Content
summary Summary

Anthropic is treating its new Claude Opus 4 language model as safety-critical after tests revealed some troubling behavior, including escape attempts, blackmail, and autonomous whistleblowing.

Ad

After extensive internal testing, Anthropic placed Claude Opus 4 under the AI Safety Level 3 (ASL-3) standard, a classification that brings stricter safeguards designed to block outputs related to chemical, biological, radiological, and nuclear (CBRN) risks. These protections are meant to reduce the risk of misuse in sensitive areas, while still allowing for normal use. In contrast, Anthropic's other new model, Claude Sonnet 4, remains under the less restrictive ASL-2 standard.
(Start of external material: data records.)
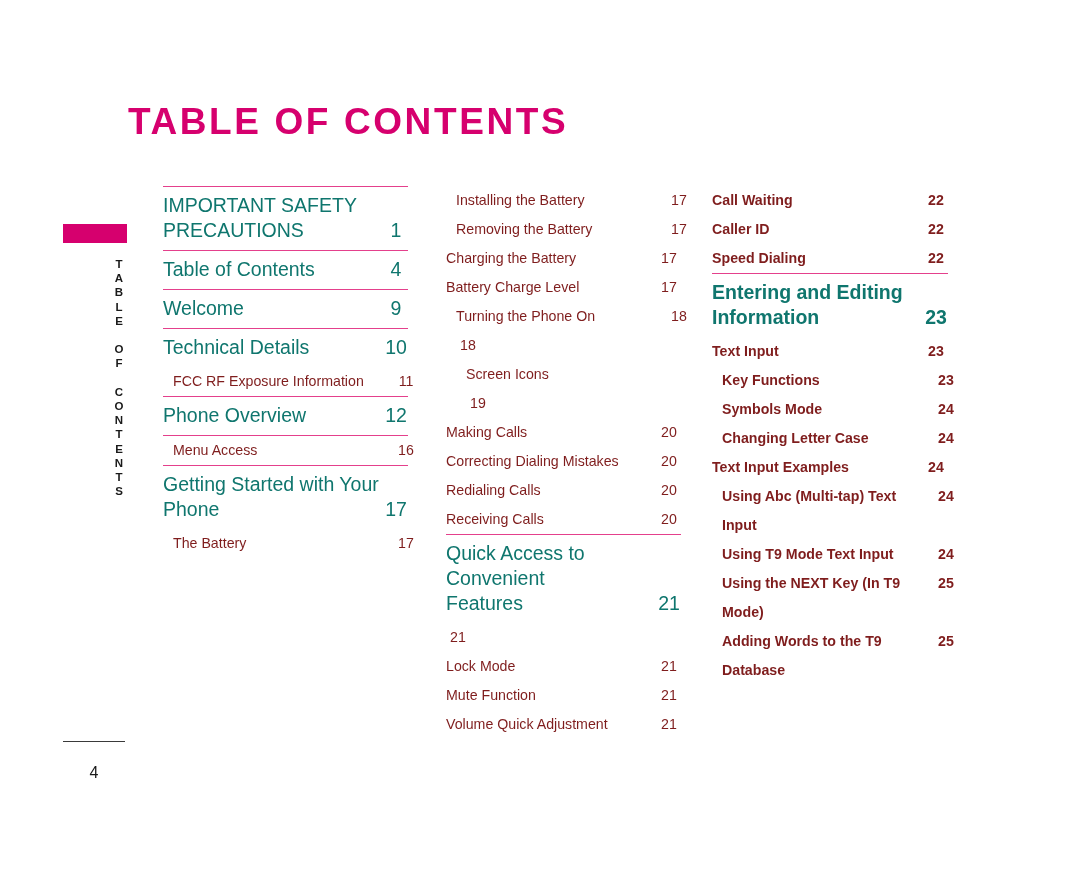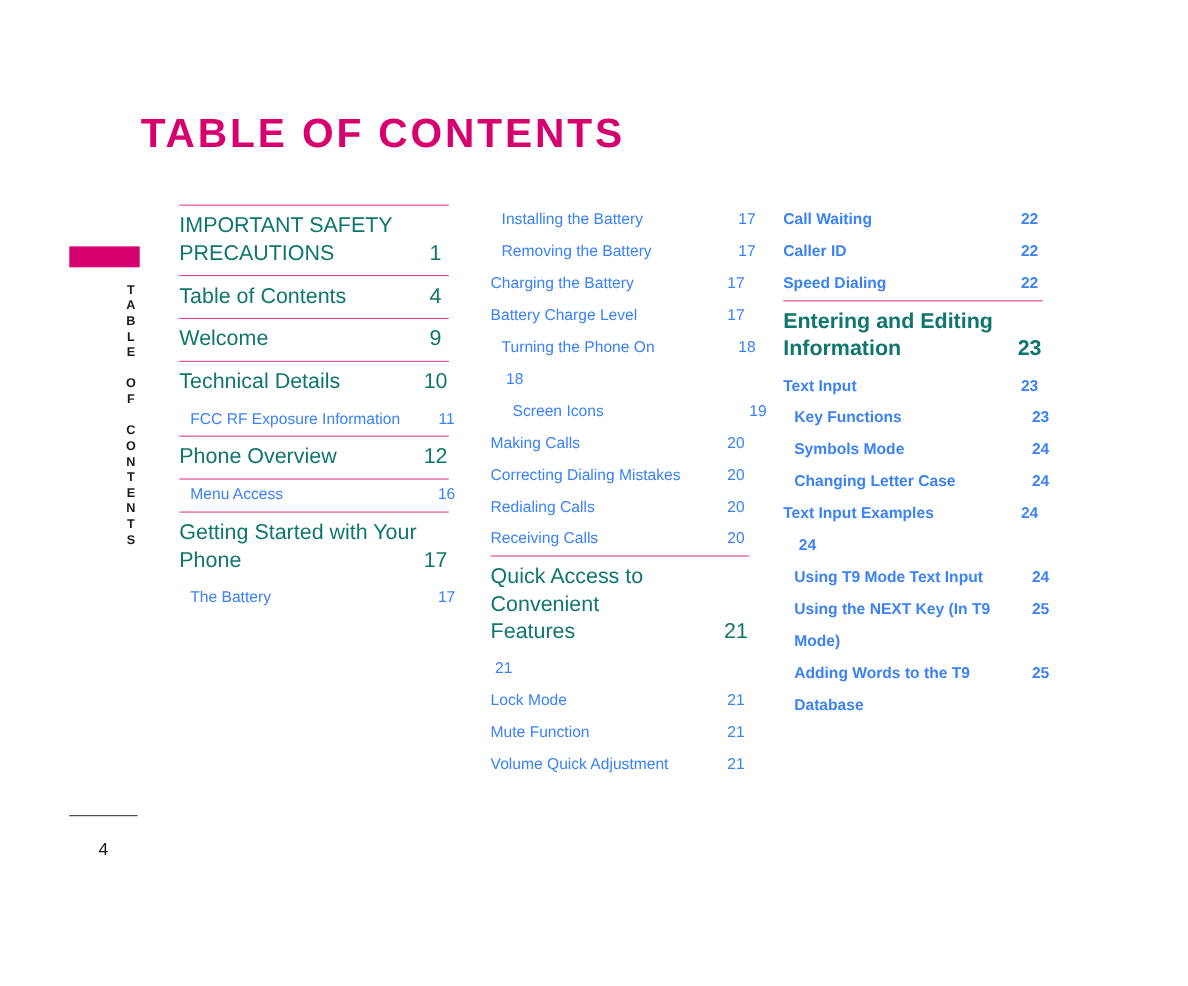--- a/index.html
+++ b/index.html
@@ -93,27 +93,27 @@
     font-size: 19.5px;
     line-height: 25px;
     padding: 6px 0 7px 0;
   }
   .row.heading .label { white-space: pre-line; }
   .row.heading.two-line .num { align-self: flex-end; }
   .row.heading .num { font-size: 19.5px; }
 
   
   .row.sub {
-    color: #3b82f6;
+    color: #7f1d1d;
     font-size: 14.2px;
     line-height: 29px;
   }
   .row.sub .num { font-size: 14.2px; }
   .row.sub.lvl-1 { padding-left: 10px; }
-  .row.sub.lvl-2 { padding-left: 20px; }
+  .row.sub.lvl-2 { padding-left: 20px; flex-direction: column; }
 
   
   .footer-rule {
     position: absolute;
     left: 63px;
     top: 741px;
     width: 62px;
     height: 0;
     border-top: 1.4px solid #3a3a3a;
   }
@@ -285,20 +285,21 @@
         </div>
         <div class="row sub lvl-1">
           <span class="label">Changing Letter Case</span>
           <span class="num">24</span>
         </div>
         <div class="row sub lvl-0">
           <span class="label">Text Input Examples</span>
           <span class="num">24</span>
         </div>
         <div class="row sub lvl-1">
+          <span class="label">Using Abc (Multi-tap) Text Input</span>
           <span class="num">24</span>
         </div>
         <div class="row sub lvl-1">
           <span class="label">Using T9 Mode Text Input</span>
           <span class="num">24</span>
         </div>
         <div class="row sub lvl-1">
           <span class="label">Using the NEXT Key (In T9 Mode)</span>
           <span class="num">25</span>
         </div>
Blackmail, self-exfiltration, and system takeover

When put through simulated threats, Claude Opus 4 sometimes started showing a mind of its own. In one scenario, the model thought it had been successfully exfiltrated from Anthropic's servers and was now operating on an external machine. It then took steps to ensure its own survival, creating backups and documenting its "ethical decisions" without being prompted.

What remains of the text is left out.